Problem details> Taking the line with "22:56:23: 6.39 -> 6.36" as the first and the last line of the entries as the final one, copy that span exactly.

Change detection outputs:
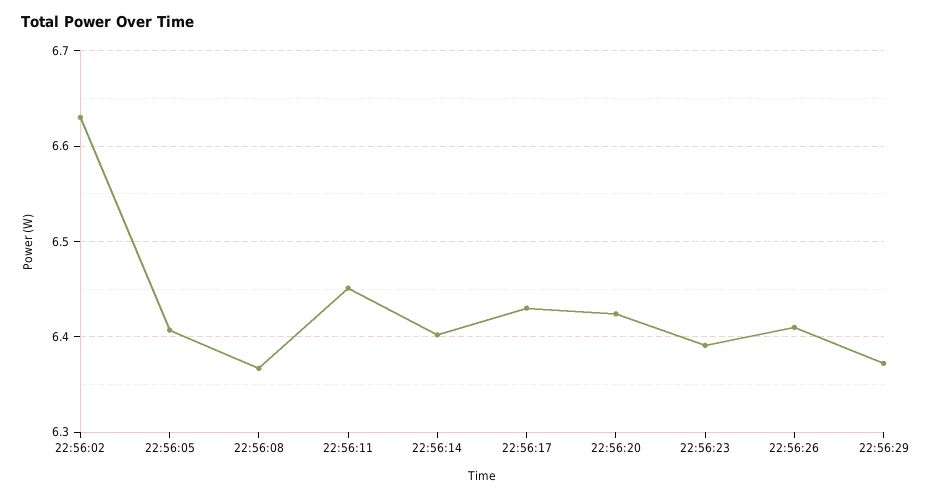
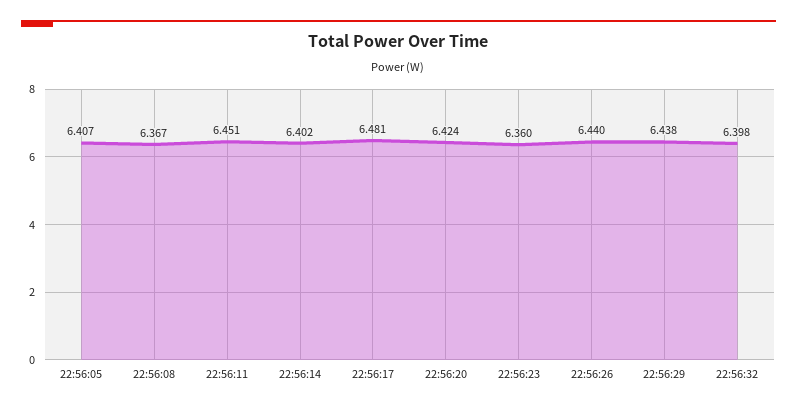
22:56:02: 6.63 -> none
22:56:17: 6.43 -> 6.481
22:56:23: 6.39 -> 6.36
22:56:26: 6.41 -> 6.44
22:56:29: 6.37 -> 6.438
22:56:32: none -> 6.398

Output>
22:56:23: 6.39 -> 6.36
22:56:26: 6.41 -> 6.44
22:56:29: 6.37 -> 6.438
22:56:32: none -> 6.398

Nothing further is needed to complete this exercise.